Strong risk factors are:

  • Frequent Fall or Falls (within 6 months two or more times).
  • Past or current history of bone fractures, which occurred from slight occasion
  • Suspected vertebral fracture, for example, due to acute encountered persistent severe back pain or body height loss of 4 cm
  • Under weight (Body mass index less than 20), or accidental loss of more than 10 percent of initial body weight
  • Medications or other diseases that can lead to osteoporosis:
  • About 6 months of continuous taking daily 7.5 mg of prednisolone or more (or equally-acting cortisone preparation), in particular in inflammatory rheumatic diseases
  • Chronic inflammatory bowel disease (Crohn’s disease, ulcerative colitis)
  • Disturbances of the intake of food in the digestive tract (malabsorption syndrome: back lying on stomach removal, Sprue)
  • Alcoholism, previous organ transplantation
  • Hyperfunction of the parathyroid gland or of the thyroid gland
  • Diabetes mellitus type I, heavily damaged kidney function
  • Anemia due to Vitamin B12 deficiency
  • Taking medications, for example Phenytoin for epilepsy

Weaker risk factors are:

  • Family history (relatives with osteoporosis, back, forearm, vertebral body and femoral neck fracture)
  • Inflammatory-rheumatic diseases
  • Calcium / Vitamin D Deficiency
  • Heavy Smoking (more than 20 cigarettes a day)
  • Lack of exercise, especially in the case of immobilisation, physical disability
  • Lack of testosterone (male sex hormone): A special role for the male hormone testosterone plays. It promotes the natural muscle and bone structure and contributes to the skeletal system remains resilient. Testosterone is not the man, comes within a few weeks to bone loss (osteoporosis).

To testosterone deficiency:

  • After viral illness (e.g. Mumps), the the testicles so damaging, that only low testosterone quantities to be produced
  • In the case of functional disorders of the pituitary gland
  • After removal of the testes (for example, prostate cancer)
  • Decreasing testosterone production in old age

Osteoporosis evaluation in men

As in the case of women, it must also be in men, a careful Risk assessment and investigation of the cause. In case of need, will be determined in men in addition, the testosterone content in the blood. Often, a bone sample (biopsy) is useful in men.

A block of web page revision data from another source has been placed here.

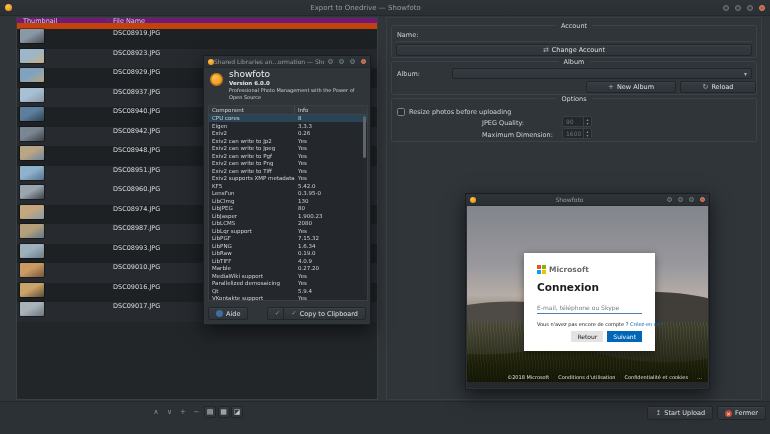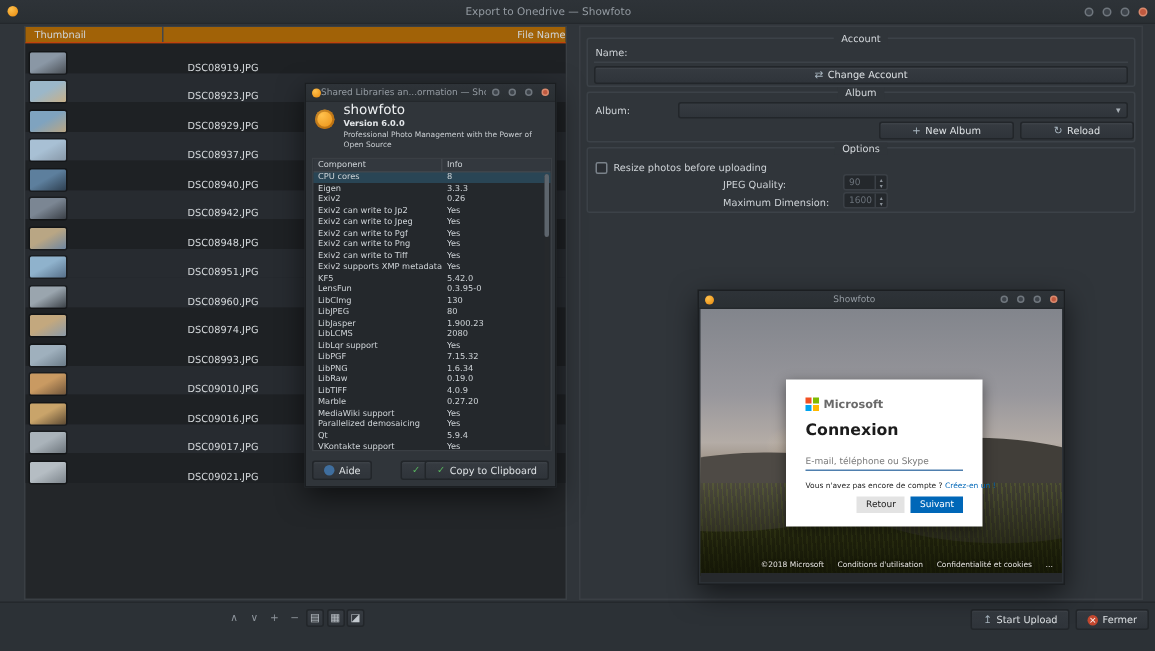--- a/index.html
+++ b/index.html
@@ -17,7 +17,7 @@
 
   
   .file-list-frame{position:absolute;left:16px;top:17px;width:362px;height:383px;background:#232629;border:1px solid #3a3f44;}
-  .list-header{display:flex;height:11px;background:#a16207;border-bottom:1px solid #c2410c;color:#cfd4d8;font-size:6.5px;align-items:center;text-align:right;}
+  .list-header{display:flex;height:11px;background:#701a75;border-bottom:6px solid #c2410c;color:#cfd4d8;font-size:6.5px;align-items:center;}
   .col-thumb{width:92px;padding-left:6px;border-right:1px solid #42474d;height:100%;display:flex;align-items:center;}
   .col-name{padding-left:4px;flex:1;}
   .file-row{display:flex;align-items:flex-end;height:19.5px;background:#272b30;gap:12px;}

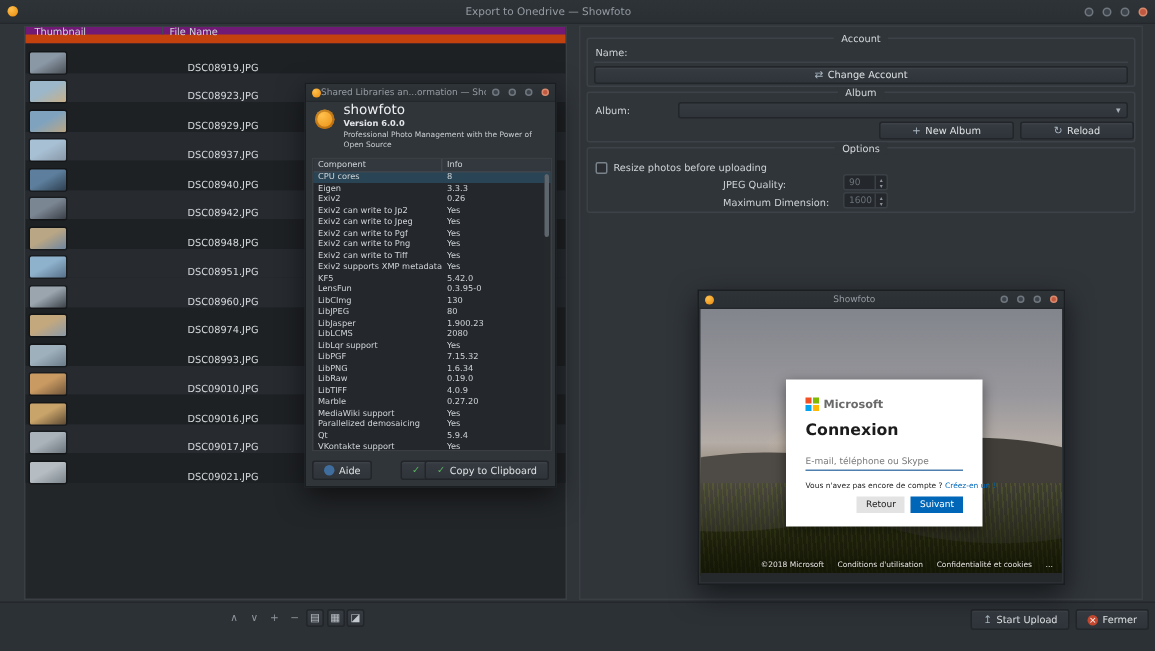--- a/index.html
+++ b/index.html
@@ -20,7 +20,7 @@
   .list-header{display:flex;height:11px;background:#701a75;border-bottom:6px solid #c2410c;color:#cfd4d8;font-size:6.5px;align-items:center;}
   .col-thumb{width:92px;padding-left:6px;border-right:1px solid #42474d;height:100%;display:flex;align-items:center;}
   .col-name{padding-left:4px;flex:1;}
-  .file-row{display:flex;align-items:flex-end;height:19.5px;background:#272b30;gap:12px;}
+  .file-row{display:flex;align-items:flex-start;height:19.5px;background:#272b30;}
   .file-row.dark{background:#1e2124;}
   .thumb-cell{width:92px;padding-left:3px;display:flex;align-items:center;}
   .thumb{width:24px;height:14px;border-radius:1px;box-shadow:0 0 0 1px rgba(0,0,0,.35);}

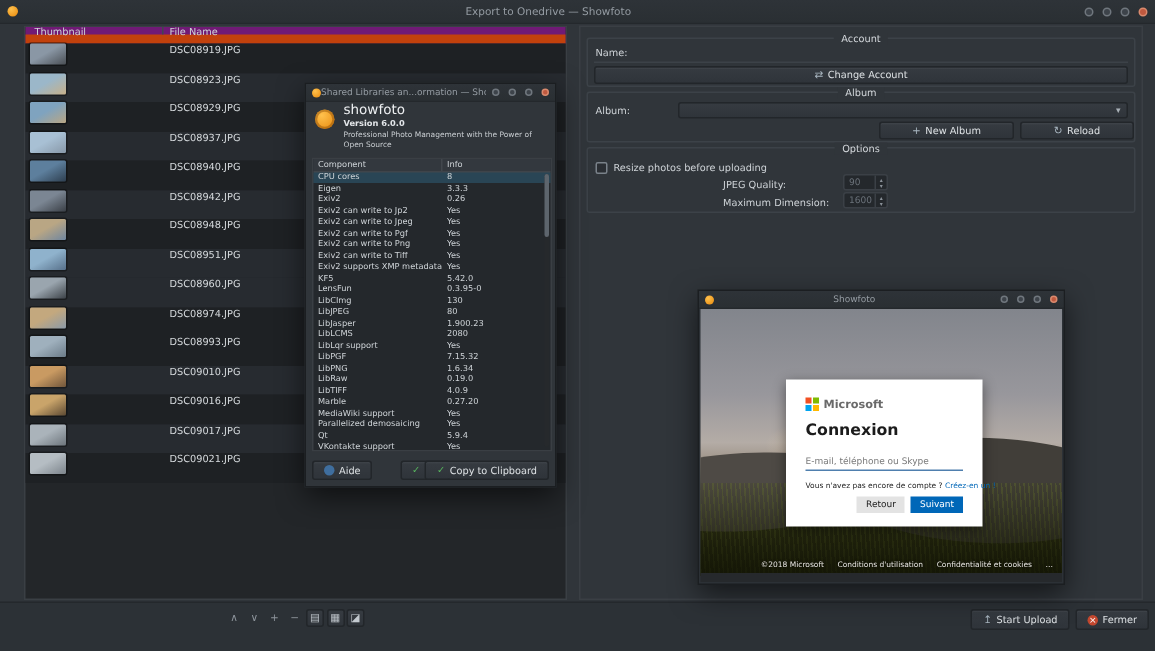--- a/index.html
+++ b/index.html
@@ -202,6 +202,12 @@
     </span>
     <span class="name-cell">DSC08974.JPG</span>
   </div>
+        <div class="file-row">
+    <span class="thumb-cell">
+      <span class="thumb" style="background: linear-gradient(150deg, rgb(179, 160, 122) 45%, rgb(98, 120, 142));"></span>
+    </span>
+    <span class="name-cell">DSC08987.JPG</span>
+  </div>
         <div class="file-row dark">
     <span class="thumb-cell">
       <span class="thumb" style="background: linear-gradient(150deg, rgb(159, 176, 189) 45%, rgb(107, 123, 136));"></span>

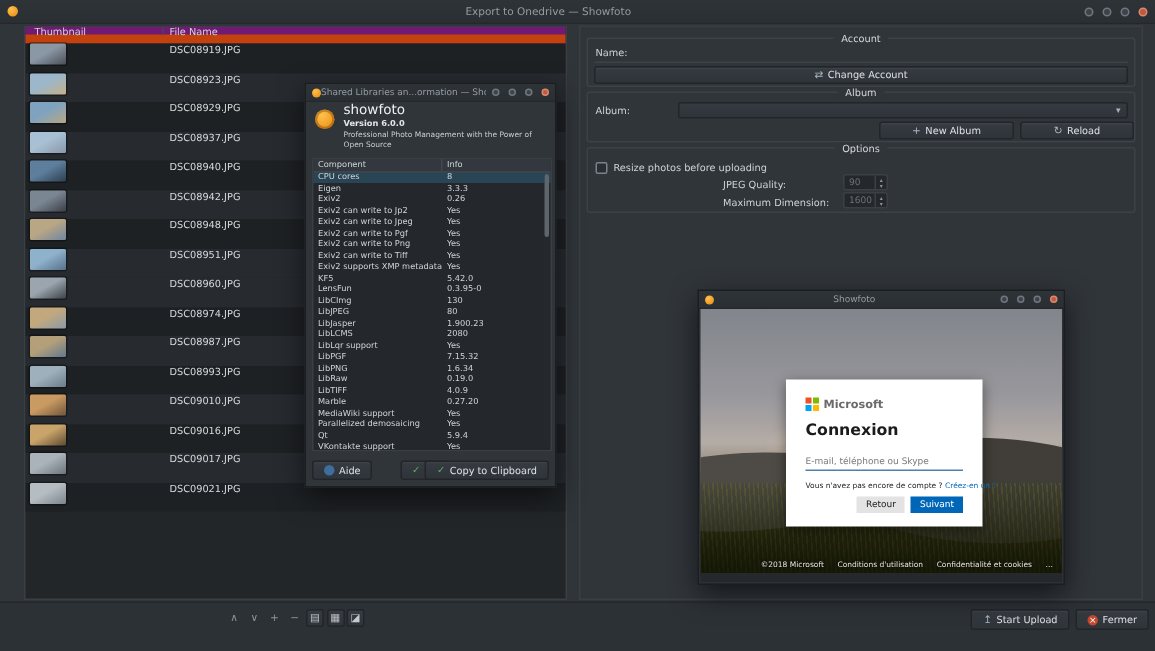--- a/index.html
+++ b/index.html
@@ -232,12 +232,6 @@
     </span>
     <span class="name-cell">DSC09017.JPG</span>
   </div>
-        <div class="file-row dark">
-    <span class="thumb-cell">
-      <span class="thumb" style="background: linear-gradient(150deg, rgb(181, 189, 195) 45%, rgb(124, 132, 139));"></span>
-    </span>
-    <span class="name-cell">DSC09021.JPG</span>
-  </div>
       </div>
   </div>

Treatment of osteoporosis sick men

As a “basic therapy” are the adequate administration of Calcium / Vitamin D as well as muscle training and fall prevention in addition to hormone or bone stabilizing set of drugs is essential. For the treatment of osteoporosis in men the highly effective, bone stabilizing bisphosphonates are approved for Alendronate and risedronate.

Testosterone deficiency in the pathogenesis of osteoporosis is involved, can be considered (in addition to) a sex hormone put the end of therapy. This the physician needs to discuss with the person Concerned and, if necessary, also with the life partner in detail. In scientific studies it has been shown that the bisphosphonate Alendronate is also used in men with a testosterone deficiency was involved in the development of osteoporosis. In the case of Alendronate, the duration of treatment is usually two to three years.